As
duas chegaram na minha frente rindo muito, felizes da vida. Eu,
sentada atrás de uma mesa, tirei conclusões apressadas: são irmãs,
são amigas de infância, são colegas de trabalho, talvez até
namoradas. Autografei o livro para uma, autografei depois o da outra,
que eu estava ali a trabalho. E elas se cutucavam, cochichavam,
tiravam fotos juntas, não se desgrudavam.
Me
surpreendi com aquela alegria tão refrescante, já que o óbvio
seria encontrá-las esmorecidas, ambas estavam há mais de uma hora
numa fila que andava a passos lentos. A morosidade não era culpa
minha, e sim da situação, mas mesmo assim me desculpei e agradeci:
obrigada por esperarem tanto. Imagina, em que outro local teria
conhecido aqui a Adriana? Filas são ótimas para fazermos novas
amizades. E saíram as duas rumo ao primeiro chope de suas vidas
agora interlaçadas.
E
já que tudo está interlaçado, no dia seguinte mesmo recebi um
e-mail com uma sugestão de texto de uma senhora que não era nenhuma
daquelas duas moças, mas que também havia feito uma amizade em uma
fila: “Escreva sobre essa conspiração do destino: pessoas que se
conhecem enquanto aguardam ser atendidas”.
Eis-me
aqui cumprindo ordens.
Não
odeio filas porque não odeio nada, mas não é um acontecimento pelo
qual eu anseie. Fila, para mim, é a representação máxima da perda
de tempo, e tempo é algo que valorizo mais do que pérolas, jades,
rubis. Não escapo de enfrentá-las em bancos, cinemas e em sessões
de autógrafos de amigos escritores, mas não recordo de ter feito
alguma nova amizade durante a espera. Ou fiz?
Sim,
conversa-se em filas. Ainda mais se a fila for demorada e provocar
queixas: dois irritados é o começo de uma rebelião. Tem uma rede
de supermercado na cidade que me deixa com os nervos destruídos,
quase já não a frequento, só em raríssimas ocasiões para comprar
dois ou três itens urgentes, e mesmo assim ele desafia meu espírito
budista com seus poucos caixas abertos, seus funcionários mal
treinados, seus carrinhos abandonados no estacionamento, suas sacolas
plásticas que não resistem até a chegada em casa. Nem mesmo o
cartaz avisando que agora existe um gerente (virtual) adianta grande
coisa.

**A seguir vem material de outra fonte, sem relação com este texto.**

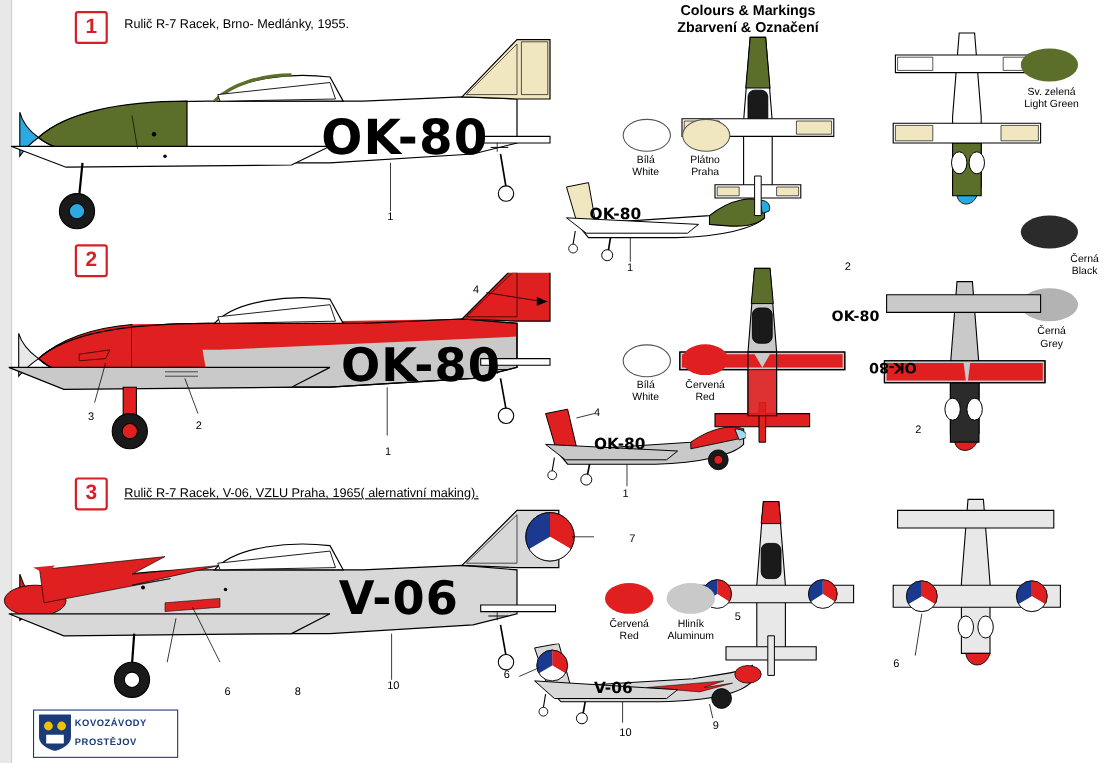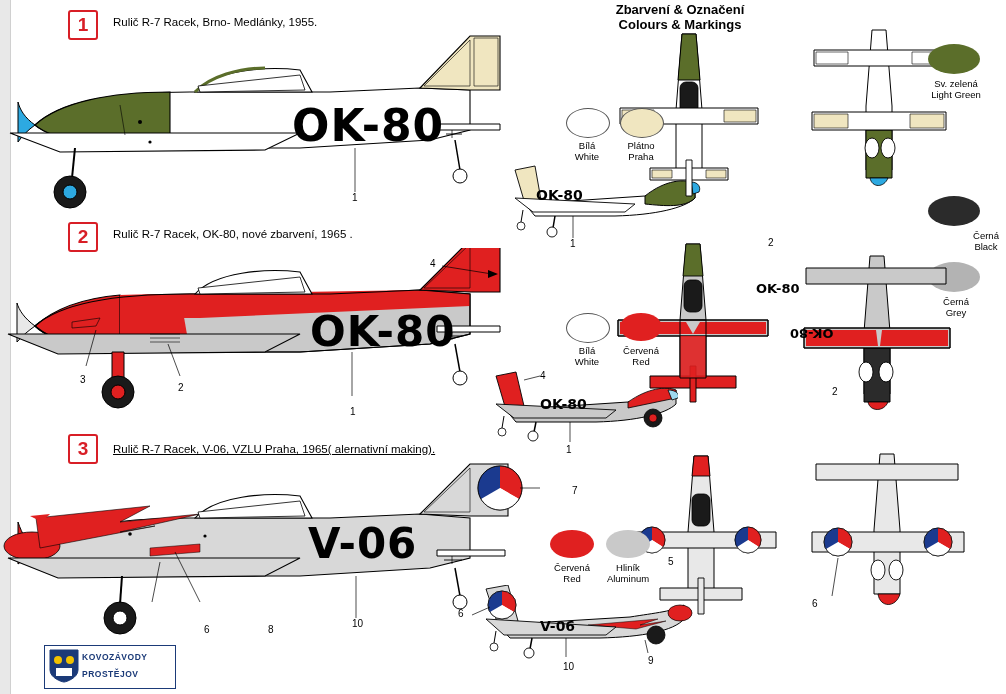"Zbarvení & Označení" div { order: before "Colours & Markings" -> after "Colours & Markings" }
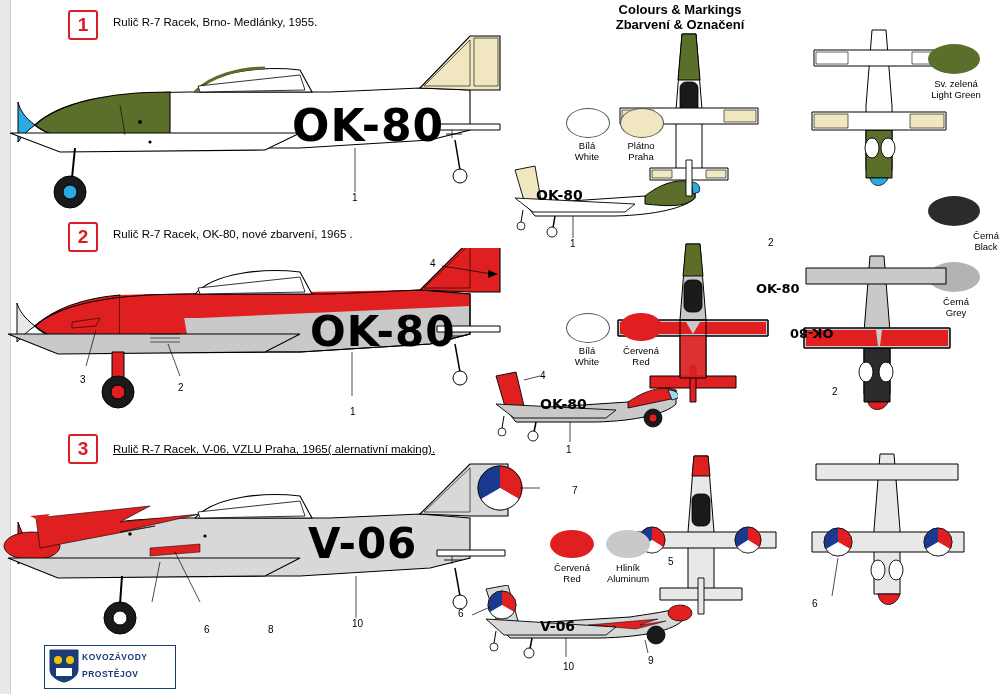"Rulič R-7 Racek, OK-80, nové" div.abs { html: <div>Rulič R-7 Racek, OK-80, nové zbarvení, 1965 .</div> -> none }
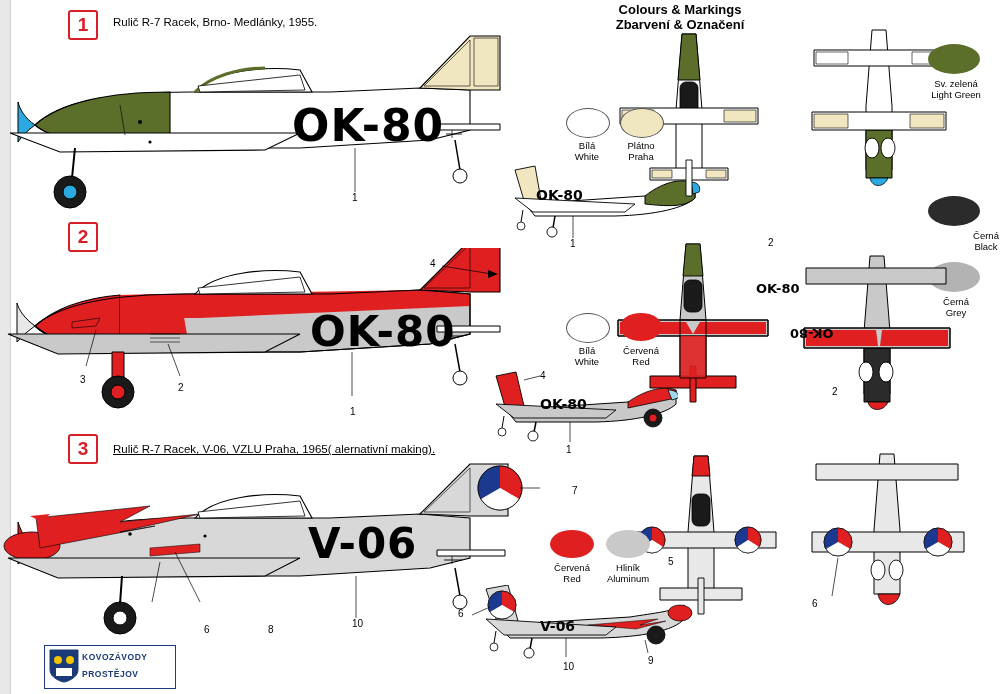"KOVOZÁVODY" .logo { left: 44px -> 30px }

Então, na inevitável fila que se forma, viramos todos
clientes guerrilheiros a fim de ver sangue. Não inauguramos ali
amizades fraternas, mas ter uma raiva em comum já é um elo.
Desviei
do assunto. Era para eu ter falado de pessoas que se tornam amigas de
infância durante uma conversa em pé, aguardando pacientemente para
realizar sua meta. Conclusão? Até das chatices se pode tirar algum
proveito. As filas tornaram-se o novo bar – em frente dos quais,
aliás, elas se formam também, longas, animadas, fervilhantes, não
raro sendo a principal razão de se ter saído de casa.